Assignment: Introduction to Quantitative Analysis: Confidence Intervals
DESCRIPTIVE STATISTICS 1
DESCRIPTIVE STATISTICS 2
Introduction to Quantitative Analysis: Descriptive Analysis
Sarieta Bryant
Walden University
RSCH 8210/7210/6210: Quantitative Reasoning and Analysis
March 17, 2021
Introduction to Quantitative Analysis: Descriptive Analysis
Introduction
The statistical analyses involve the scrutiny of data to understand their aspects. This activity is what is known as descriptive analysis, and it gives an idea of the distribution of data, and it helps in detecting outliers and typos and the association among variables. This paper will discuss descriptive statistics related to the categorical and continuous variables of the data set.
The Statistical Packages for the Social Sciences (SPSS) software allow us to perform a descriptive analysis of enormous data sets in a simplified manner. We will use the Afro barometer dataset to discuss how descriptive analyses apply to the categorical and continuous variables.
Selected continuous: Lived Poverty Index
Through the SPSS we analyze the lived poverty index data set and we found out different aspects of the measure of central tendency. The following are the result of the measurements.
· Mean = 1.245
· Media = 1.1728
· Mode = .0
Among these three central tendency measures, the mean is the best because it is calculated, and it uses all values in the dataset. Therefore, mean has substantial chances of accuracy as compared to the other two.
Standard deviation and variance are also the best descriptive statistics used to describe the data behavior with their mean. We found the following results from the SPSS software.

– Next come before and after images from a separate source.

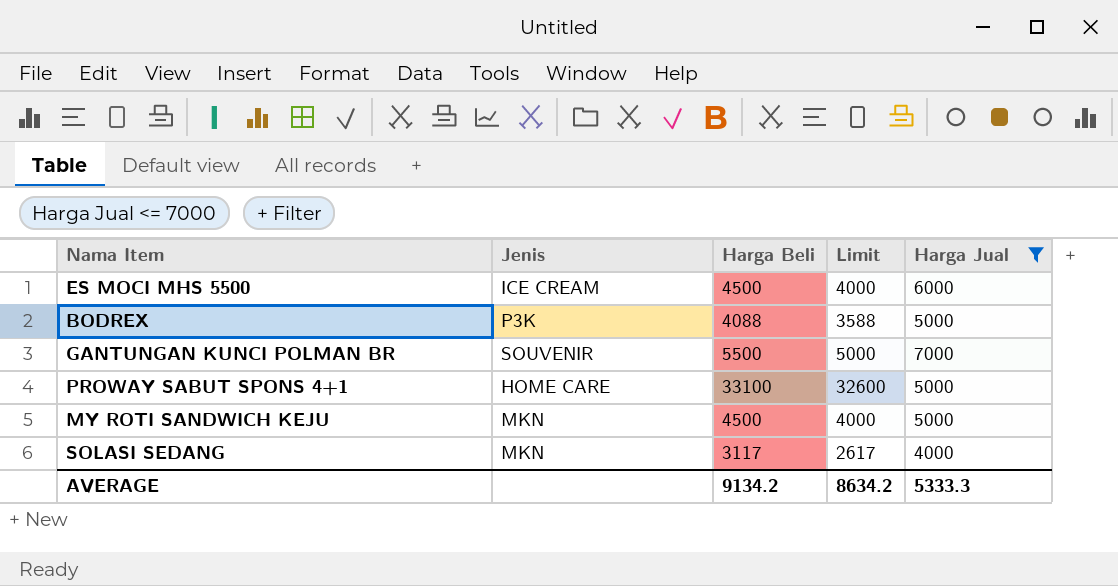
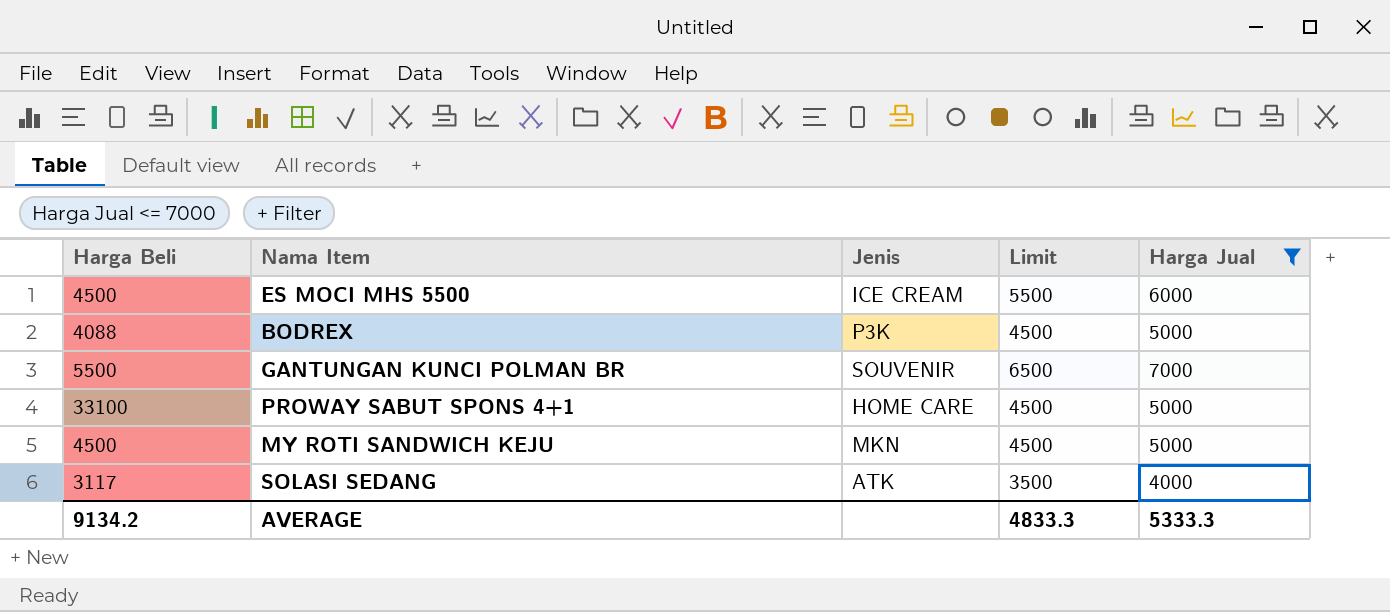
column Harga Beli | position: 3 -> 1
column Limit | formula: [Harga Beli] - 500 -> [Harga Jual] - 500
SOLASI SEDANG | Jenis: MKN -> ATK
AVERAGE | Limit: 8634.2 -> 4833.3

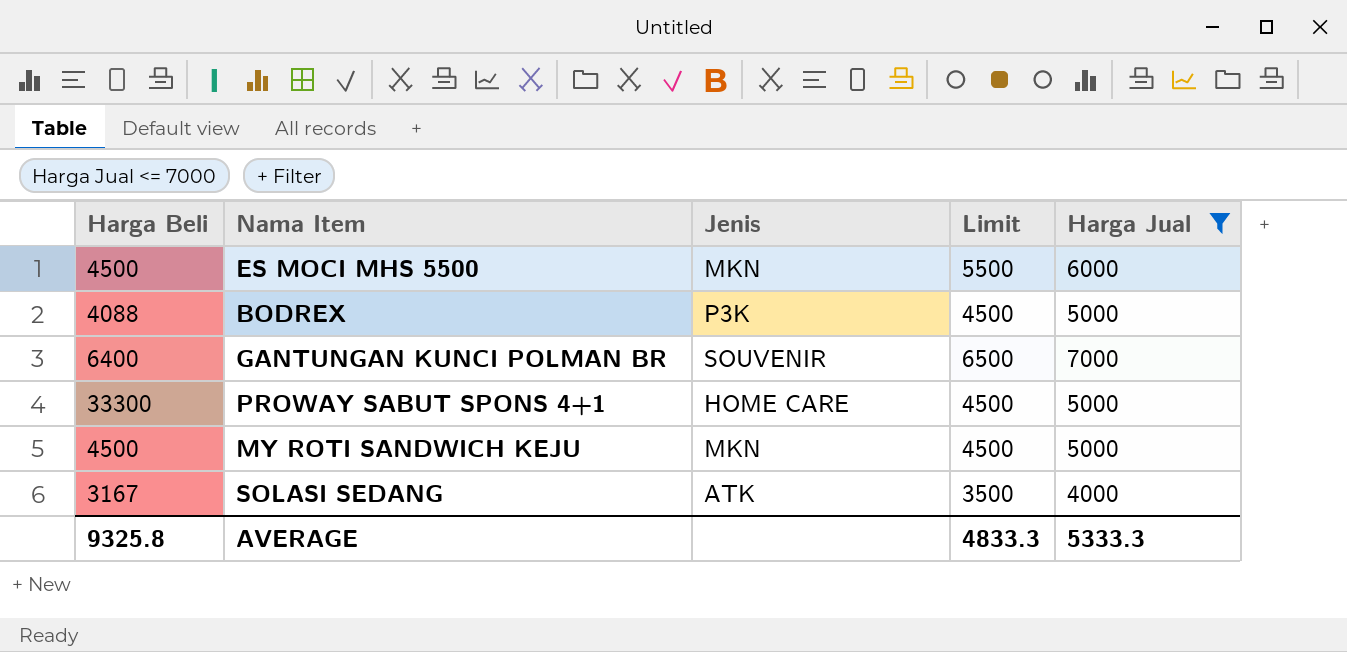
ES MOCI MHS 5500 | Jenis: ICE CREAM -> MKN
GANTUNGAN KUNCI POLMAN BR | Harga Beli: 5500 -> 6400
PROWAY SABUT SPONS 4+1 | Harga Beli: 33100 -> 33300
SOLASI SEDANG | Harga Beli: 3117 -> 3167
AVERAGE | Harga Beli: 9134.2 -> 9325.8

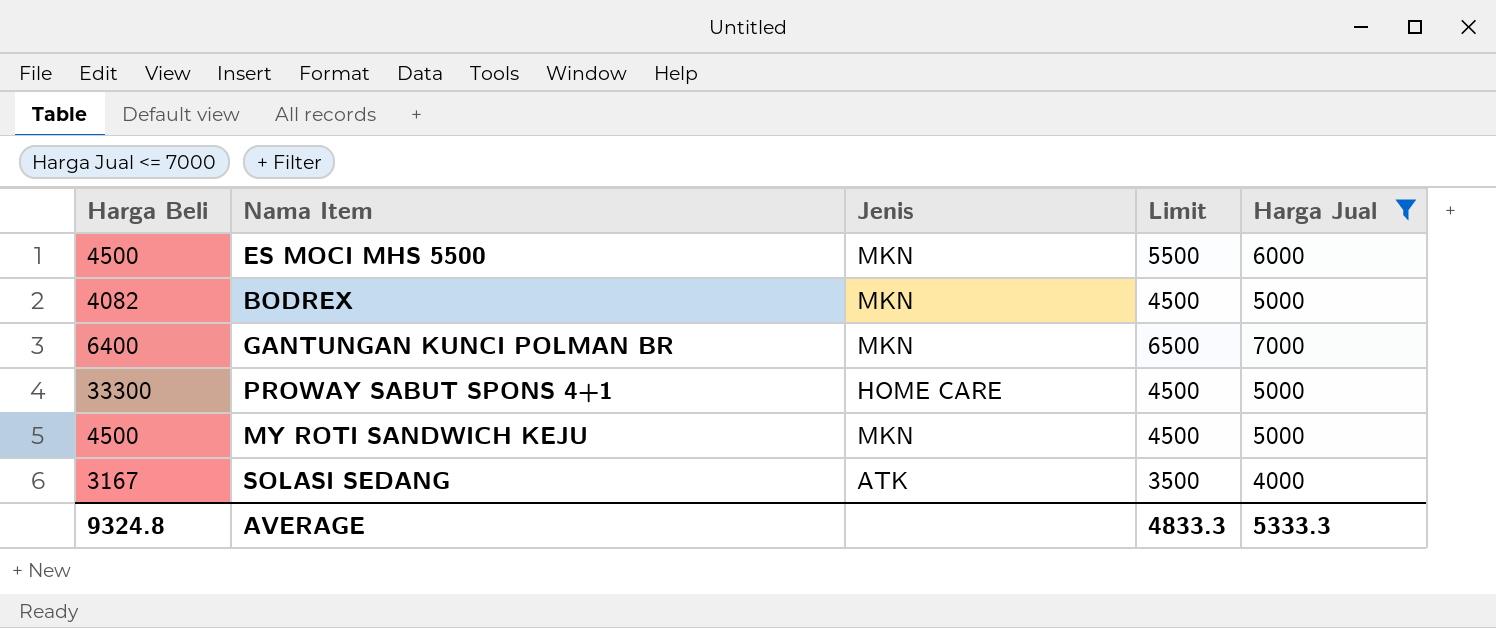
BODREX | Harga Beli: 4088 -> 4082
BODREX | Jenis: P3K -> MKN
GANTUNGAN KUNCI POLMAN BR | Jenis: SOUVENIR -> MKN
AVERAGE | Harga Beli: 9325.8 -> 9324.8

· Standard Deviation = 0.9456
· Variance = 0.874
From these values obtained from our data set, we can observe that the standard deviation slightly diverges from its mean. They are slightly lower than the mean; the standard deviation deviates from 0.2994 and variance 0.371.
Variable in context of social change
Relating the finding with the data set, we can observe that most of the people who answered the survey are below the mean as observed from the standard deviation and variance. They show the dispersion of the data sets from the mean of the entire data (Wagner, 2020)., in some instances, the dispersion might be higher than the mean and lower in others, as for our case.
Categorical Variable: Education Category
Our variables show the number of respondents under the education category. The categories under this variable include non-formal, primary, secondary, and post-secondary levels. Figure 1 shows the graphical visualization of these levels.
The SPSS shows the frequency distribution of these variables in terms of percentiles, besides the visualization. The following are the frequency distribution as observed from the software.
Non-formal: 20.1 %
Primary: 31.9 %
Secondary: 35.0%
Post-Secondary: 12.71%
From the observation and the calculated percentiles, we can find out the variability of the provided variables. Most of the respondents attained secondary verifiable. 20.1 % of the respondent have attained no formal education; this shows that over 79% of the respondent are educated. Those with post-secondary education 12.71% compared to 66.9 % of the total number of secondary and primary levels.
Variable in context of social change
These variables in the context of social change show that majority of the population of consideration have attained secondary education. The finding from the sample reflects the entire population of study (Frankfort-Nachmias, Leon-Guerrero, & Davis, 2020). The number then drop significantly to12.17% of those with post-secondary education.
References
Wagner, III, W. E. (2020). Using IBM® SPSS® statistics for research methods and social science statistics (7th ed.). Thousand Oaks, CA: Sage Publications.
Frankfort-Nachmias, C., Leon-Guerrero, A., & Davis, G. (2020). Social statistics for a diverse society (9th ed.). Thousand Oaks, CA: Sage Publications.